NORD gratefully acknowledges Bodo Grimbacher, MD, Professor of Immunology, Scientific Director, Centre of Chronic Immunodeficiency (CCI), University Medical Center, Freiburg and University of Freiburg, Germany, for assistance in the preparation of this report.


Disease Overview

Summary

Autosomal recessive hyper IgE syndrome (AR-HIES) is a very rare primary immunodeficiency disorder. Symptoms often become apparent at birth or early during infancy or childhood. The disorder is characterized by the triad of highly elevated levels of IgE in serum, recurring abscesses of the skin, and recurrent pneumonia AR-HIES is inherited as an autosomal recessive trait and the first symptoms include the development of a dry, red, flaky skin rash (eczema).

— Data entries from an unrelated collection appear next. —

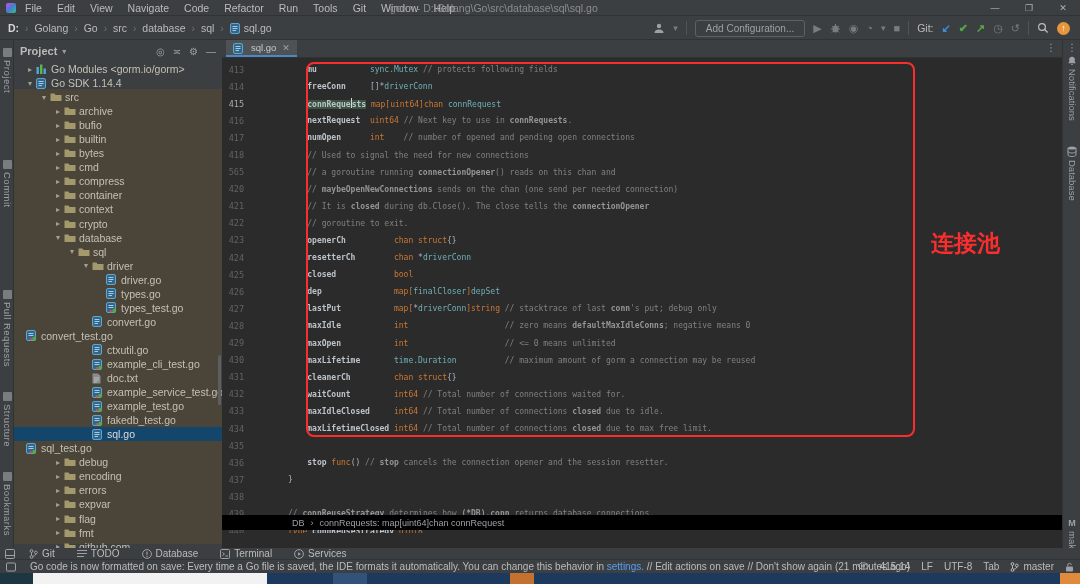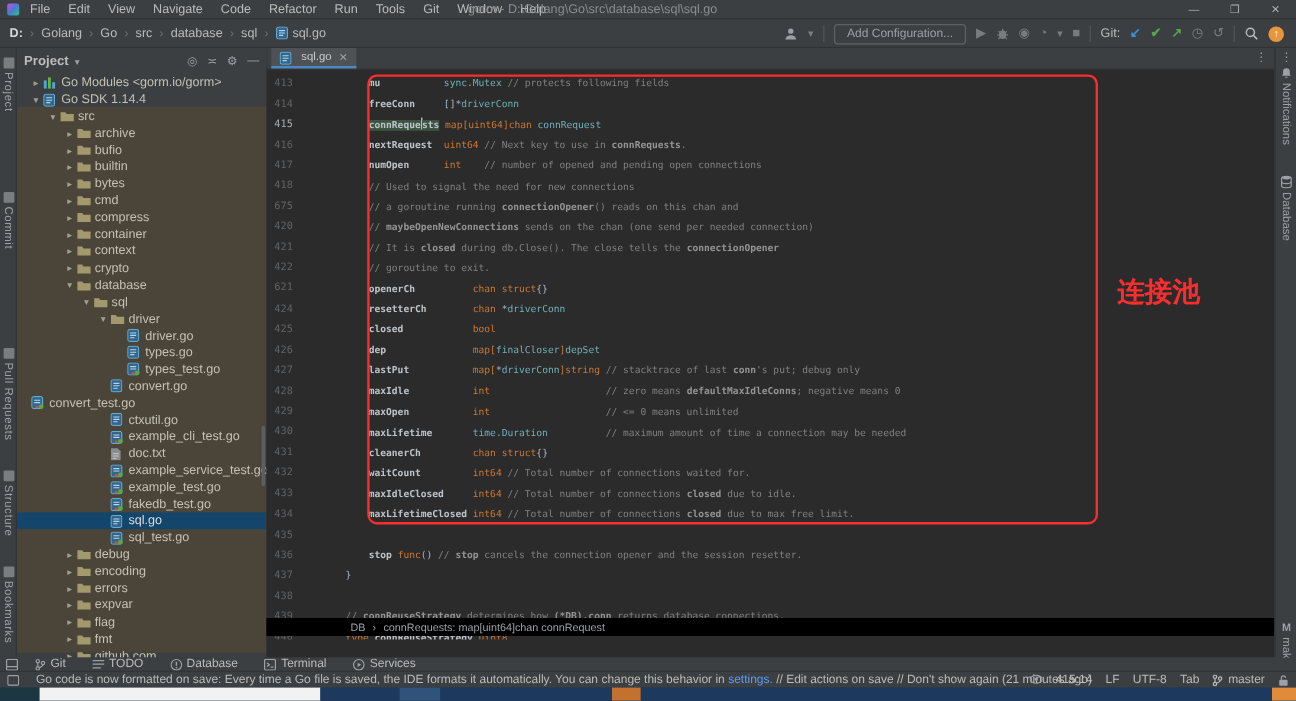--- a/index.html
+++ b/index.html
@@ -652,7 +652,7 @@
               <span class="ct"><span class="tk-p">    </span><span class="tk-c">// Used to signal the need for new connections</span></span>
             </div>
             <div class="cl">
-              <span class="ln">675</span>
+              <span class="ln">565</span>
               <span class="fold"></span>
               <span class="ct"><span class="tk-p">    </span><span class="tk-c">// a goroutine running </span><span class="tk-cb">connectionOpener</span><span class="tk-c">() reads on this chan and</span></span>
             </div>

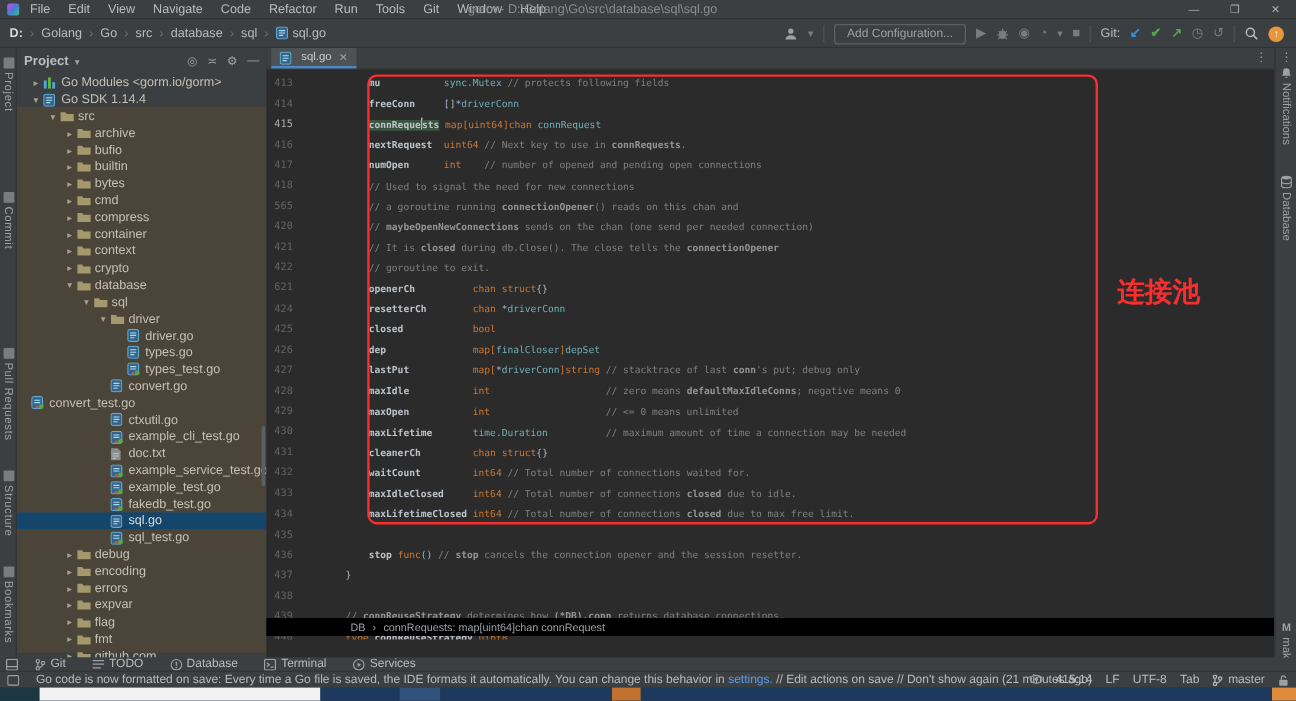--- a/index.html
+++ b/index.html
@@ -672,7 +672,7 @@
               <span class="ct"><span class="tk-p">    </span><span class="tk-c">// goroutine to exit.</span></span>
             </div>
             <div class="cl">
-              <span class="ln">621</span>
+              <span class="ln">423</span>
               <span class="fold"></span>
               <span class="ct"><span class="tk-p">    </span><span class="tk-f">openerCh</span><span class="tk-p">          </span><span class="tk-k">chan struct</span><span class="tk-p">{}</span></span>
             </div>

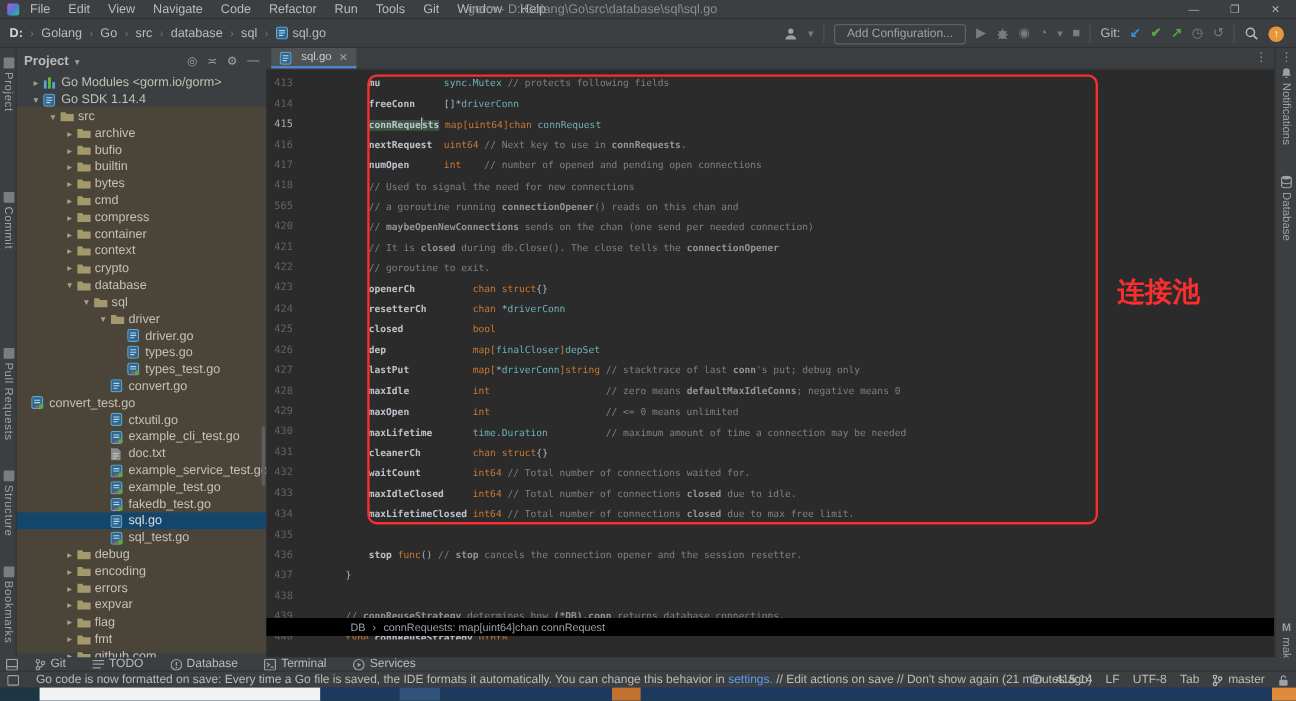--- a/index.html
+++ b/index.html
@@ -709,7 +709,7 @@
             <div class="cl">
               <span class="ln">430</span>
               <span class="fold"></span>
-              <span class="ct"><span class="tk-p">    </span><span class="tk-f">maxLifetime</span><span class="tk-p">       </span><span class="tk-t">time.Duration</span><span class="tk-p">          </span><span class="tk-c">// maximum amount of time a connection may be needed</span></span>
+              <span class="ct"><span class="tk-p">    </span><span class="tk-f">maxLifetime</span><span class="tk-p">       </span><span class="tk-t">time.Duration</span><span class="tk-p">          </span><span class="tk-c">// maximum amount of gorm a connection may be reused</span></span>
             </div>
             <div class="cl">
               <span class="ln">431</span>

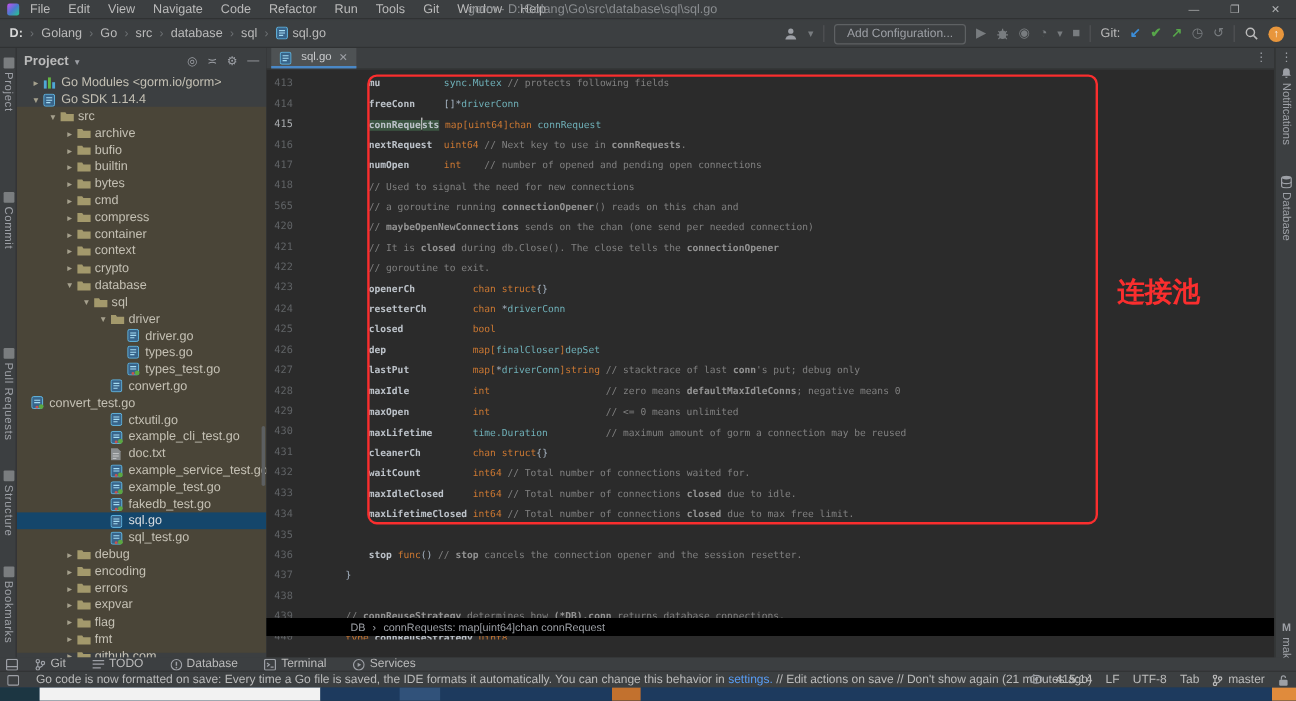--- a/index.html
+++ b/index.html
@@ -525,7 +525,7 @@
             </span>
             <span>sql.go</span>
           </div>
-          <div class="tree-row" style="padding-left: 66px; align-items: center;">
+          <div class="tree-row" style=" align-items: center;">
             <span class="tree-chev"></span>
             <span class="tree-ico">
               <svg width="11" height="11" viewBox="0 0 11 11">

The clinical triad of AR-HIES is shared with the more frequent autosomal dominant HIES syndrome (AD-HIES; see this term), but other features such as persistent cutaneous viral infections and neurological symptoms are unique to the AR-HIES form. For years, researchers considered them different expressions of the same disorder, but now researchers consider them similar, yet distinct disorders.

Introduction

The first case of hyper IgE syndrome was described in the medical literature in 1966. The physicians termed the disorder Job syndrome after the biblical character of Job who was covered in boils and sores over his entire body.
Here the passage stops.